Concealed Carry Permit Holders And The Japanese Murder Rate

Lately, one of the more amusing places people try to compare the United States with is Japan. You see, Japan tightly controls firearms and, they argue, has a very low murder rate as a result of that. This is usually taken as evidence that we should follow Japan’s lead on guns.


On the contrary. Anyone who has watched a Japanese game show and thinks we should follow their lead on anything needs to have their head examined, but that’s just me.

However, it also seems that when you look at the numbers, the average concealed carry permit holder in the U.S. is just as safe as the average gun owner in Japan.

Michigan Concealed Pistol License holders have an extremely low murder rate. Japan has a very low murder rate. Japan is also a very law-abiding culture.

The United States, as a whole, has a much higher murder rate than Japan. Within the United States, there is a law abiding culture that has a murder rate as low as Japan’s. That culture consists of gun owners who carry guns legally.

The FBI generally includes legally defined murder, which may be in the first or second degree, and non-negligent manslaughter, in the definition of murder for their statistics. A more precise definition might be “criminal homicide”.

In Michigan, the State Police are tasked with compiling crimes committed by people who have the Michigan Concealed Pistol License (CPL). The State Police Reports are available from 2003 to early 2017. The state police report list convictions of people for murder,  and manslaughter, as well as a multitude of other offenses. From 2003 to 2017, there are 14 years of reports listing criminal convictions.

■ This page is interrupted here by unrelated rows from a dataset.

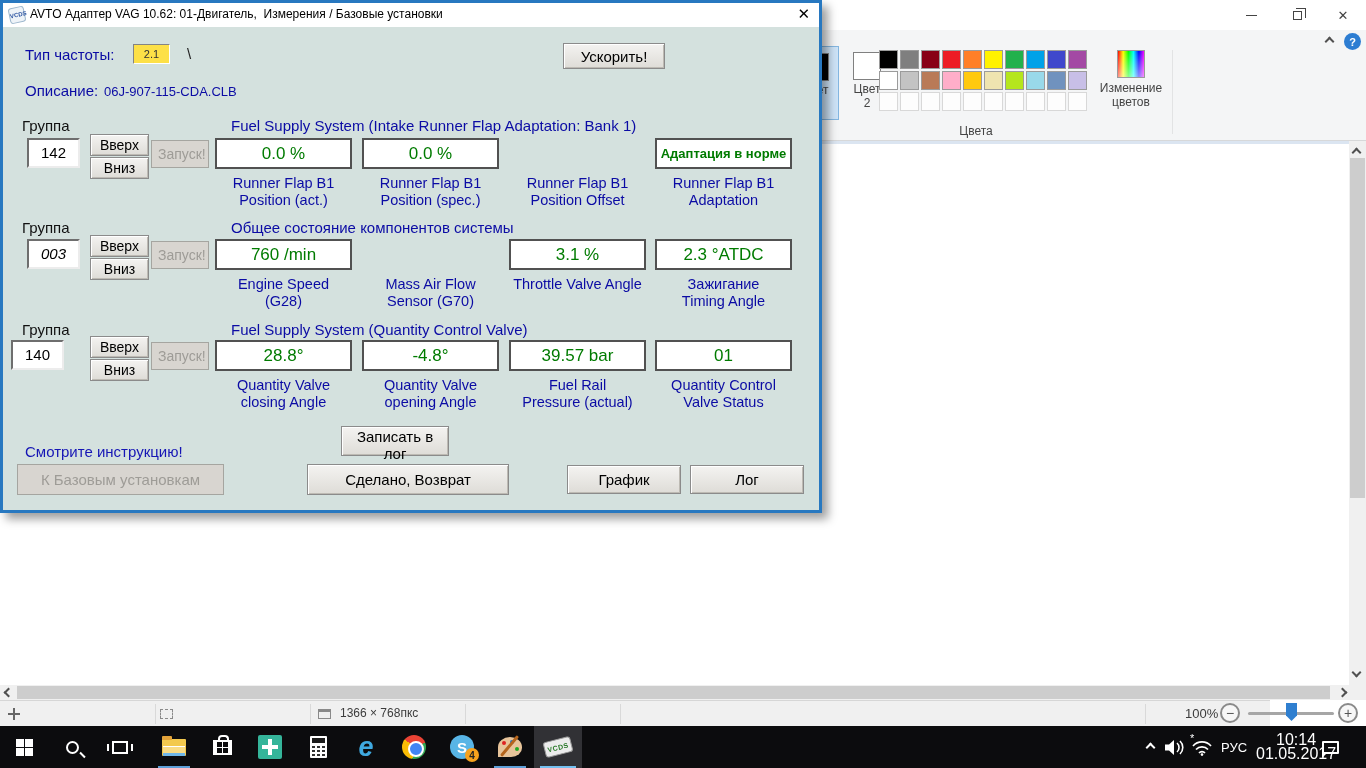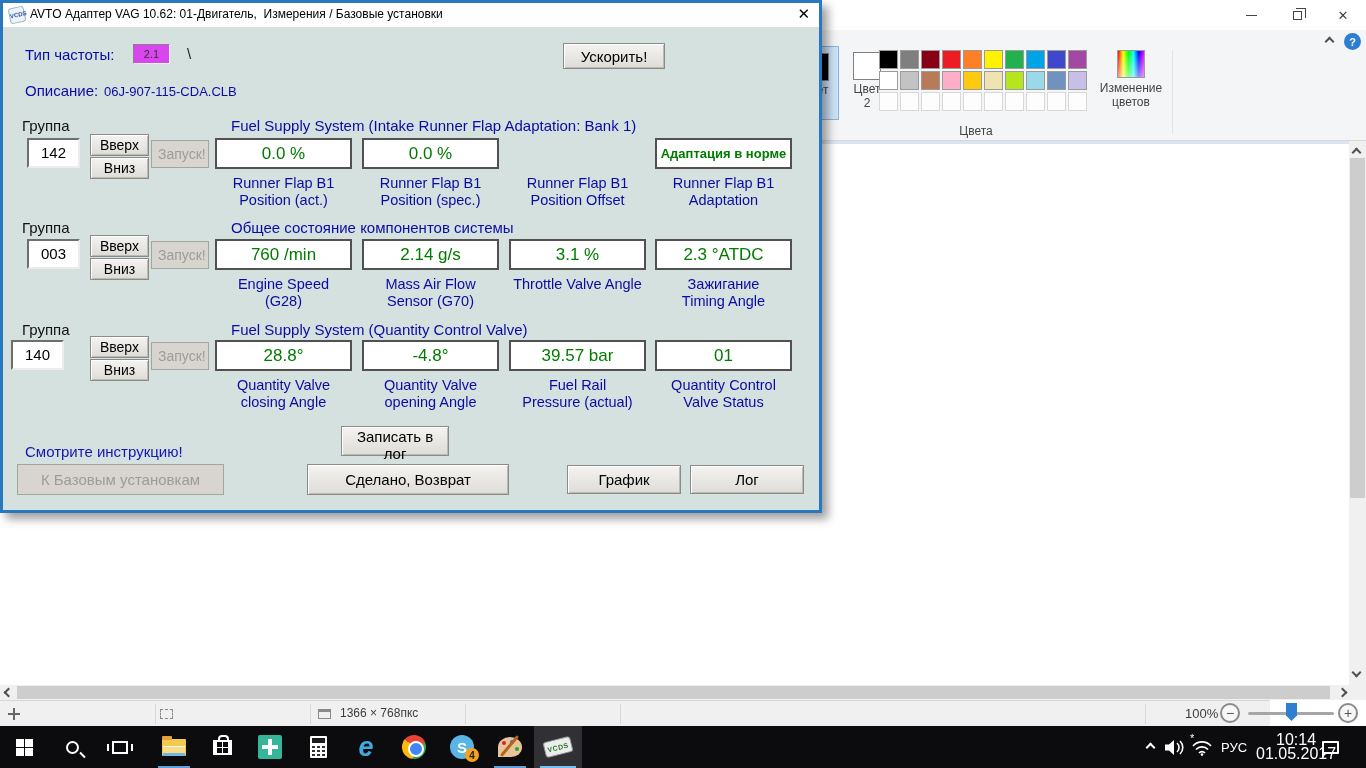--- a/index.html
+++ b/index.html
@@ -41,21 +41,21 @@
   .slider-thumb{position:absolute;left:1286px;top:703px;width:11px;height:18px;background:#2f7fd0;clip-path:polygon(0 0,100% 0,100% 70%,50% 100%,0 70%);}
 
   
   .dialog{position:absolute;left:0;top:0;width:822px;height:513px;background:#d4e1de;border:3px solid #2878c0;z-index:5;box-shadow:6px 6px 9px rgba(0,0,0,.38);}
   .dlg-titlebar{position:absolute;left:0;top:0;width:816px;height:24px;background:#fff;}
   .dlg-title{position:absolute;left:27px;top:4px;font-size:12px;color:#000;white-space:pre;}
   .dlg-icon{position:absolute;left:6px;top:4px;width:16px;height:16px;background:#eef3f8;border:1px solid #9db7cd;border-radius:3px;transform:rotate(-12deg);color:#2a52a0;font-size:6px;font-weight:bold;text-align:center;line-height:14px;}
   .dlg-close{position:absolute;right:9px;top:2px;font-size:15px;color:#000;cursor:default;}
   .navy{color:#0b0ba4;}
   .lbl{position:absolute;font-size:15px;}
-  .sunken{background:#d946ef;border:1px solid;border-color:#848484 #fff #fff #848484;}
+  .sunken{background:#fde047;border:1px solid;border-color:#848484 #fff #fff #848484;}
   .numbox{position:absolute;width:53px;height:30px;background:#fff;border:2px solid;border-color:#6e6e6e #ececec #ececec #6e6e6e;font-size:15px;text-align:center;line-height:26px;color:#000;}
   .vbox{position:absolute;width:137px;height:31px;background:#fff;border:2px solid #515151;text-align:center;}
   .vbox span{font-size:17px;line-height:27px;color:#007b00;}
   .vbox span.smallbold{font-size:13px;font-weight:bold;}
   .btn{position:absolute;font-size:14px;color:#000;background:linear-gradient(#f4f3f1,#dedcd7);border:1px solid #8b8b8b;box-shadow:inset 1px 1px 0 #fff, inset -1px -1px 0 #bdbab3;cursor:default;}
   .btn.big{font-size:15px;}
   .btn.disabled{background:#d8d5d0;color:#9e9c97;box-shadow:none;border:1px solid #a5a5a0;}
   .hdr{position:absolute;font-size:15px;}
   .cap{position:absolute;width:137px;text-align:center;font-size:14.5px;line-height:17px;}
 
@@ -230,27 +230,26 @@
     <div class="hdr navy" style="left:228px;top:114px;">Fuel Supply System (Intake Runner Flap Adaptation: Bank 1)</div>
     <div class="vbox" style="left:212px;top:135px;"><span>0.0 %</span></div>
     <div class="vbox" style="left:359px;top:135px;"><span>0.0 %</span></div>
     <div class="vbox" style="left:652px;top:135px;"><span class="smallbold">Адаптация в норме</span></div>
     <div class="cap navy" style="left:212px;top:172px;"><span>Runner Flap B1</span><br><span>Position (act.)</span></div>
     <div class="cap navy" style="left:359px;top:172px;"><span>Runner Flap B1</span><br><span>Position (spec.)</span></div>
     <div class="cap navy" style="left:506px;top:172px;"><span>Runner Flap B1</span><br><span>Position Offset</span></div>
     <div class="cap navy" style="left:652px;top:172px;"><span>Runner Flap B1</span><br><span>Adaptation</span></div>
 
     <div class="lbl navy" style="left:19px;top:216px;color:#111;">Группа</div>
-    <div class="numbox" style="left:24px;top:236px;">003</div>
+    <div class="numbox" style="left:24px;top:236px;font-style:italic;">003</div>
     <button class="btn" style="left:87px;top:232px;width:59px;height:22px;">Вверх</button>
     <button class="btn" style="left:87px;top:255px;width:59px;height:22px;">Вниз</button>
     <button class="btn disabled" style="left:148px;top:238px;width:58px;height:28px;">Запуск!</button>
     <div class="hdr navy" style="left:228px;top:216px;">Общее состояние компонентов системы</div>
     <div class="vbox" style="left:212px;top:236px;"><span>760 /min</span></div>
-    <div class="vbox" style="left:359px;top:236px;"><span>2.14 g/s</span></div>
     <div class="vbox" style="left:506px;top:236px;"><span>3.1 %</span></div>
     <div class="vbox" style="left:652px;top:236px;"><span>2.3 °ATDC</span></div>
     <div class="cap navy" style="left:212px;top:273px;"><span>Engine Speed</span><br><span>(G28)</span></div>
     <div class="cap navy" style="left:359px;top:273px;"><span>Mass Air Flow</span><br><span>Sensor (G70)</span></div>
     <div class="cap navy" style="left:506px;top:273px;"><span>Throttle Valve Angle</span><br><span></span></div>
     <div class="cap navy" style="left:652px;top:273px;"><span>Зажигание</span><br><span>Timing Angle</span></div>
 
     <div class="lbl navy" style="left:19px;top:318px;color:#111;">Группа</div>
     <div class="numbox" style="left:8px;top:337px;text-align:center;">140</div>
     <button class="btn" style="left:87px;top:333px;width:59px;height:22px;">Вверх</button>

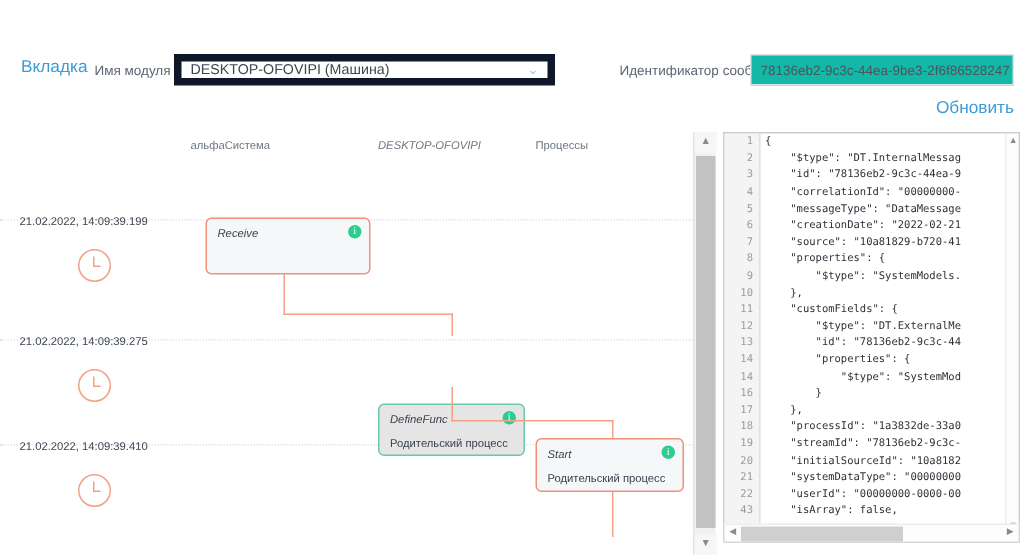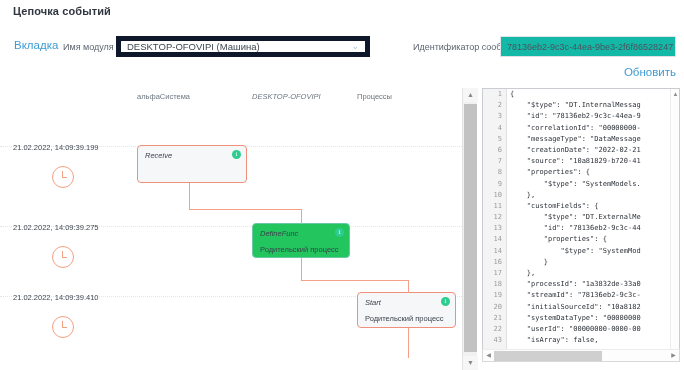--- a/index.html
+++ b/index.html
@@ -47,21 +47,21 @@
   .refresh-link {
     position: absolute; right: 8px; top: 66px;
     font-size: 11.5px; color: #3d9bd6; cursor: pointer;
   }
 
   
   .diagram { position: absolute; left: 0; top: 88px; width: 462px; height: 282px; overflow: hidden; }
   .col-head {
     position: absolute; top: 4px; font-size: 7.5px; color: #6d7680; white-space: nowrap;
   }
-  .ch0 { left: 137px; }
+  .ch0 { left: 127px; }
   .ch1 { left: 252px; font-style: italic; }
   .ch2 { left: 357px; }
 
   .rowline {
     position: absolute; left: 0; width: 462px; height: 0;
     border-top: 1px dotted #e2e5e9;
   }
   .ts {
     position: absolute; left: 13px; font-size: 7.5px; color: #3e4751; white-space: nowrap;
   }
@@ -75,21 +75,21 @@
   }
   .clock::after {
     content: ""; position: absolute; left: 9.2px; top: 10.2px;
     width: 5px; height: 1.3px; background: #f3a183;
   }
 
   .node {
     position: absolute; border-radius: 4px; background: #f6f7f9;
     border: 1.2px solid #f0907a;
   }
-  .node.green { border-color: #69c9a5; background: #22c55e; }
+  .node.green { border-color: #69c9a5; background: #e5e5e5; margin-top: 46px; }
   .node .nm {
     position: absolute; left: 7px; top: 5px; font-size: 7.5px; color: #3b434d; white-space: nowrap; font-style: italic;
   }
   .node .sub {
     position: absolute; left: 7px; top: 21px; font-size: 7.5px; color: #3b434d; white-space: nowrap;
   }
   .badge {
     position: absolute; right: 5px; top: 4px; width: 9px; height: 9px;
     border-radius: 50%; background: #2ecc8f;
     color: #fff; font-size: 7px; line-height: 9px; text-align: center;
@@ -153,21 +153,20 @@
     position: absolute; top: 0; width: 11px; height: 11px; text-align: center;
     font-size: 6px; line-height: 11px; color: #8a8a8a;
   }
   .jhscroll .a.l { left: 0; } .jhscroll .a.r { right: 0; }
 </style>
 </head>
 <body>
 
 <div id="app">
 
-  <div class="page-title">Цепочка событий</div>
 
   <div class="filter-row">
     <div class="tab-link">Вкладка</div>
 
     <div class="field-label lbl-module">Имя модуля</div>
     <div class="select-box">
       <span class="val">DESKTOP-OFOVIPI (Машина)</span>
       <span class="chev">⌄</span>
     </div>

Criminal homicides are the most reliable crime statistics to track, and the most important for comparisons with other societies. While there are significant differences in definitions, reporting, and recording of crimes from nation to nation, murders, or criminal homicides, are more reliable than other crime statistics.

In the 14 years of Michigan annual police reports, there are 17 criminal homicide convictions recorded by the Michigan State Police (MSP), for people who had CPLs.

The number of active CPLs in Michigan for each year of the 14 annual reports was a little more difficult to find.  The annual reports run from October 1 to September 30 of the following year. I found numbers in each annual report period, except for the period of October 1, 2014, to September 30 of 2015. For that period I interpolated from the March 2014 number of 430,000 to the November 2015 number of 488,000, to obtain 459,000.  The numbers for the other years used were within the period for each report. Over the fourteen year span, a variation of a few months does not make much difference.


Concealed carry holders have routinely been demonstrated to be among the most law-abiding citizens in the country. That makes a lot of sense when you think about it. After all, if they were inclined to break the law, why would they jump through the hoops necessary to get a permit? Even in a shall issue state like Georgia, it’s still a minor pain in the butt to get a permit.

So why would the criminal class do such a thing, assuming they could even get one?

Of course, that brings up a problem with a claim like this. Permit holders are a self-selecting group of very law-abiding people. It’s probably not right to compare them to an entire population…except when talking about things like national reciprocity.

If you recall, the kvetching over that was how it would allow people to bypass their home state’s laws and get an out-of-state permit from a shall issue state, thus negating all their careful plans to keep citizens disarmed. Yet this shows us exactly why that’s a non-issue.

Criminals won’t get permits because it’s just a pain to get one. Why would they want to waste their time when they’re going to break laws anyway? It doesn’t make any sense. But the average concealed carry holder isn’t like that at all. Statistics back that up.

That means it’s time for national reciprocity to stop languishing in Congress and move on up to President Trump’s desk for signing.